• [Content revision data]

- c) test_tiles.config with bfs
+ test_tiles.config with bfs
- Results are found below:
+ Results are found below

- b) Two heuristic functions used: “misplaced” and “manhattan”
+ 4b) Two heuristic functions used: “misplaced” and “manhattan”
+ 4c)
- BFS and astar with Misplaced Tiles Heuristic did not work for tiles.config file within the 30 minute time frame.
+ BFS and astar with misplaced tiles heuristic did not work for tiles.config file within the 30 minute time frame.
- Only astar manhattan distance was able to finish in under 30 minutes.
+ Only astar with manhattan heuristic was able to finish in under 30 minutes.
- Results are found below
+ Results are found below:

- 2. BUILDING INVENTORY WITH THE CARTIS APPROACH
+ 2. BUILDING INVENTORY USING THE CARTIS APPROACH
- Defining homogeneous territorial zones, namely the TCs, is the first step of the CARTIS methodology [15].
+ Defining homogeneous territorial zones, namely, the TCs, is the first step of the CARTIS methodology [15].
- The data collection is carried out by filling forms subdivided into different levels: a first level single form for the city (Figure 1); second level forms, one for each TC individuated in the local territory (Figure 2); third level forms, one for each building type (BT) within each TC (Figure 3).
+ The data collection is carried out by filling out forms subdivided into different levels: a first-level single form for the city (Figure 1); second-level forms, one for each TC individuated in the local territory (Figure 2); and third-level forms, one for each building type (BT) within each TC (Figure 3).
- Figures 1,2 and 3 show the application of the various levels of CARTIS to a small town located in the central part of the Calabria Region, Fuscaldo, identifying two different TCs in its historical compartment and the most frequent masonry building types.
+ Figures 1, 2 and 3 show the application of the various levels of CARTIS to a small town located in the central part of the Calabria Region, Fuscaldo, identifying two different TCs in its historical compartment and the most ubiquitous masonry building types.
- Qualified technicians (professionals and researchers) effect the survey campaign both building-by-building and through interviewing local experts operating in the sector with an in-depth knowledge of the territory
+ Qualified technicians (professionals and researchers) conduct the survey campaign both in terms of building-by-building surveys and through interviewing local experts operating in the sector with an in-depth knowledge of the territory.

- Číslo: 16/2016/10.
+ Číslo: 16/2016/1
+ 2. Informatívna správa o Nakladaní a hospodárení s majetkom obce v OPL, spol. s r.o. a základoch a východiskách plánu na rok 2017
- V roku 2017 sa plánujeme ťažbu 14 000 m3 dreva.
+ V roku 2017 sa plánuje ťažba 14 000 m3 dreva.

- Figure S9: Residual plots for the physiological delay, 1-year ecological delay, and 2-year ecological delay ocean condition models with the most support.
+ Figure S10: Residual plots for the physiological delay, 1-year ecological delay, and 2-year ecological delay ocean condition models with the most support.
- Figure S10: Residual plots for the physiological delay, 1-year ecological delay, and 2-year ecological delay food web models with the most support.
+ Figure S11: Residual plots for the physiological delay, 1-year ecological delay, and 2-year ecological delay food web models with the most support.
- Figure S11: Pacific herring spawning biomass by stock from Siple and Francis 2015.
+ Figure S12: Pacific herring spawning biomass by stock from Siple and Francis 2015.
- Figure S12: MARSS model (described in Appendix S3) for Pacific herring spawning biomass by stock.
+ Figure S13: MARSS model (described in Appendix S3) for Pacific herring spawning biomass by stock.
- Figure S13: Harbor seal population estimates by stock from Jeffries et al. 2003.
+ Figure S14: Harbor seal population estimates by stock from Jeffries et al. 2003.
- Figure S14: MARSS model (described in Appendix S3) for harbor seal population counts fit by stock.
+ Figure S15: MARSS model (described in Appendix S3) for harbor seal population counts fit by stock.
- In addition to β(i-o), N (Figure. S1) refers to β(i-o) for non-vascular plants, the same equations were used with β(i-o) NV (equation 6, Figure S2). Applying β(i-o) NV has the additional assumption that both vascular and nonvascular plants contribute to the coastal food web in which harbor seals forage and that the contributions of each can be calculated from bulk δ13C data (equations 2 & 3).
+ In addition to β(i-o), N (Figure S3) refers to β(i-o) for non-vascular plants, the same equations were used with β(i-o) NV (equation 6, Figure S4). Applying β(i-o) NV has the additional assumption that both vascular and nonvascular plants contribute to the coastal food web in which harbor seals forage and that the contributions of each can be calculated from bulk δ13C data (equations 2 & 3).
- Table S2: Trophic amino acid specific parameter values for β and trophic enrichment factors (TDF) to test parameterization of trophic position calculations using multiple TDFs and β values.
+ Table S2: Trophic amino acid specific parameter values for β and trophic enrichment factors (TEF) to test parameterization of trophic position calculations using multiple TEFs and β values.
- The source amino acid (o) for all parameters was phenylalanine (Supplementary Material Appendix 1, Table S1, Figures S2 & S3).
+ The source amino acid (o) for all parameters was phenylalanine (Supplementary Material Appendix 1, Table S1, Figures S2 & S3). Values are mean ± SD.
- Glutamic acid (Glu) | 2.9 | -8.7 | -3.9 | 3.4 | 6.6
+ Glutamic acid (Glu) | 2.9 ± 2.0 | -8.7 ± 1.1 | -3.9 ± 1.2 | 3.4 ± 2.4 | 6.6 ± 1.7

• [YOUR OBJECTIVE] The answer must contain only the lines from the one with "Figure S14: Harbor" to the end of the entries above, each written out exactly.

• [ANSWER BELOW]
+ Figure S14: Harbor seal population estimates by stock from Jeffries et al. 2003.
- Figure S14: MARSS model (described in Appendix S3) for harbor seal population counts fit by stock.
+ Figure S15: MARSS model (described in Appendix S3) for harbor seal population counts fit by stock.
- In addition to β(i-o), N (Figure. S1) refers to β(i-o) for non-vascular plants, the same equations were used with β(i-o) NV (equation 6, Figure S2). Applying β(i-o) NV has the additional assumption that both vascular and nonvascular plants contribute to the coastal food web in which harbor seals forage and that the contributions of each can be calculated from bulk δ13C data (equations 2 & 3).
+ In addition to β(i-o), N (Figure S3) refers to β(i-o) for non-vascular plants, the same equations were used with β(i-o) NV (equation 6, Figure S4). Applying β(i-o) NV has the additional assumption that both vascular and nonvascular plants contribute to the coastal food web in which harbor seals forage and that the contributions of each can be calculated from bulk δ13C data (equations 2 & 3).
- Table S2: Trophic amino acid specific parameter values for β and trophic enrichment factors (TDF) to test parameterization of trophic position calculations using multiple TDFs and β values.
+ Table S2: Trophic amino acid specific parameter values for β and trophic enrichment factors (TEF) to test parameterization of trophic position calculations using multiple TEFs and β values.
- The source amino acid (o) for all parameters was phenylalanine (Supplementary Material Appendix 1, Table S1, Figures S2 & S3).
+ The source amino acid (o) for all parameters was phenylalanine (Supplementary Material Appendix 1, Table S1, Figures S2 & S3). Values are mean ± SD.
- Glutamic acid (Glu) | 2.9 | -8.7 | -3.9 | 3.4 | 6.6
+ Glutamic acid (Glu) | 2.9 ± 2.0 | -8.7 ± 1.1 | -3.9 ± 1.2 | 3.4 ± 2.4 | 6.6 ± 1.7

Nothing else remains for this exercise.